## WORK INSTRUCTIONS:
Give the entries again, word for word.

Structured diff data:
• • • •
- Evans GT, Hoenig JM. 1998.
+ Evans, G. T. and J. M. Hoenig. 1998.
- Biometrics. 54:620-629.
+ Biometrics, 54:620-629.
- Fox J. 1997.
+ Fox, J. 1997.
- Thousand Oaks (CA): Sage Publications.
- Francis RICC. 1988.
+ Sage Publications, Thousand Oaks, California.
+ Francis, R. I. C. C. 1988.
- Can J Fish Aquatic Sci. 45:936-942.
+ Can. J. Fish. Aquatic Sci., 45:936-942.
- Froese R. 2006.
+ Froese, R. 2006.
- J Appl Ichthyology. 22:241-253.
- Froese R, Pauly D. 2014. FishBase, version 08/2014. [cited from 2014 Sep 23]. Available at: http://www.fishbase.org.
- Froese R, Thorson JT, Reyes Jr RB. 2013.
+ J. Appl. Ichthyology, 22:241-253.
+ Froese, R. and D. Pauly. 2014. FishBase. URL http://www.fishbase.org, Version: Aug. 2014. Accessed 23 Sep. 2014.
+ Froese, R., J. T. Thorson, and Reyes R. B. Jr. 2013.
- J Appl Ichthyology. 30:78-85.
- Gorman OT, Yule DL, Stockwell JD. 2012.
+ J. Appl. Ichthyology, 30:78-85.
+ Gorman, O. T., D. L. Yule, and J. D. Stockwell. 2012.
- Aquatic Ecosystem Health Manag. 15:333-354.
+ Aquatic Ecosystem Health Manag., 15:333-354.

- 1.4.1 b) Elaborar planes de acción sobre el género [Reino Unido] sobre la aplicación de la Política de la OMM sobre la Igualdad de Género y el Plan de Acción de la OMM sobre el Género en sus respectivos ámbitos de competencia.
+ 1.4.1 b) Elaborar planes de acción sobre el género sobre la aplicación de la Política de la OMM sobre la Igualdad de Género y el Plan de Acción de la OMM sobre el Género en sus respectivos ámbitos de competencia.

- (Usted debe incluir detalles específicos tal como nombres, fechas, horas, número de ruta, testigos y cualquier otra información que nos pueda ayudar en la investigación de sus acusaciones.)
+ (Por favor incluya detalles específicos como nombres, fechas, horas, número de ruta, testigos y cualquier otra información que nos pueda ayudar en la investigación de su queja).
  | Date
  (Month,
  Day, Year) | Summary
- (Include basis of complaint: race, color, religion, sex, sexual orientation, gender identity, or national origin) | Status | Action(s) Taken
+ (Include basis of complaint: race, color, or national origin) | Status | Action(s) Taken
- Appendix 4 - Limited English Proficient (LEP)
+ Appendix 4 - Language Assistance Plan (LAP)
• • • •
## COMPLETED TASK:
- Evans GT, Hoenig JM. 1998.
+ Evans, G. T. and J. M. Hoenig. 1998.
- Biometrics. 54:620-629.
+ Biometrics, 54:620-629.
- Fox J. 1997.
+ Fox, J. 1997.
- Thousand Oaks (CA): Sage Publications.
- Francis RICC. 1988.
+ Sage Publications, Thousand Oaks, California.
+ Francis, R. I. C. C. 1988.
- Can J Fish Aquatic Sci. 45:936-942.
+ Can. J. Fish. Aquatic Sci., 45:936-942.
- Froese R. 2006.
+ Froese, R. 2006.
- J Appl Ichthyology. 22:241-253.
- Froese R, Pauly D. 2014. FishBase, version 08/2014. [cited from 2014 Sep 23]. Available at: http://www.fishbase.org.
- Froese R, Thorson JT, Reyes Jr RB. 2013.
+ J. Appl. Ichthyology, 22:241-253.
+ Froese, R. and D. Pauly. 2014. FishBase. URL http://www.fishbase.org, Version: Aug. 2014. Accessed 23 Sep. 2014.
+ Froese, R., J. T. Thorson, and Reyes R. B. Jr. 2013.
- J Appl Ichthyology. 30:78-85.
- Gorman OT, Yule DL, Stockwell JD. 2012.
+ J. Appl. Ichthyology, 30:78-85.
+ Gorman, O. T., D. L. Yule, and J. D. Stockwell. 2012.
- Aquatic Ecosystem Health Manag. 15:333-354.
+ Aquatic Ecosystem Health Manag., 15:333-354.

- 1.4.1 b) Elaborar planes de acción sobre el género [Reino Unido] sobre la aplicación de la Política de la OMM sobre la Igualdad de Género y el Plan de Acción de la OMM sobre el Género en sus respectivos ámbitos de competencia.
+ 1.4.1 b) Elaborar planes de acción sobre el género sobre la aplicación de la Política de la OMM sobre la Igualdad de Género y el Plan de Acción de la OMM sobre el Género en sus respectivos ámbitos de competencia.

- (Usted debe incluir detalles específicos tal como nombres, fechas, horas, número de ruta, testigos y cualquier otra información que nos pueda ayudar en la investigación de sus acusaciones.)
+ (Por favor incluya detalles específicos como nombres, fechas, horas, número de ruta, testigos y cualquier otra información que nos pueda ayudar en la investigación de su queja).
  | Date
  (Month,
  Day, Year) | Summary
- (Include basis of complaint: race, color, religion, sex, sexual orientation, gender identity, or national origin) | Status | Action(s) Taken
+ (Include basis of complaint: race, color, or national origin) | Status | Action(s) Taken
- Appendix 4 - Limited English Proficient (LEP)
+ Appendix 4 - Language Assistance Plan (LAP)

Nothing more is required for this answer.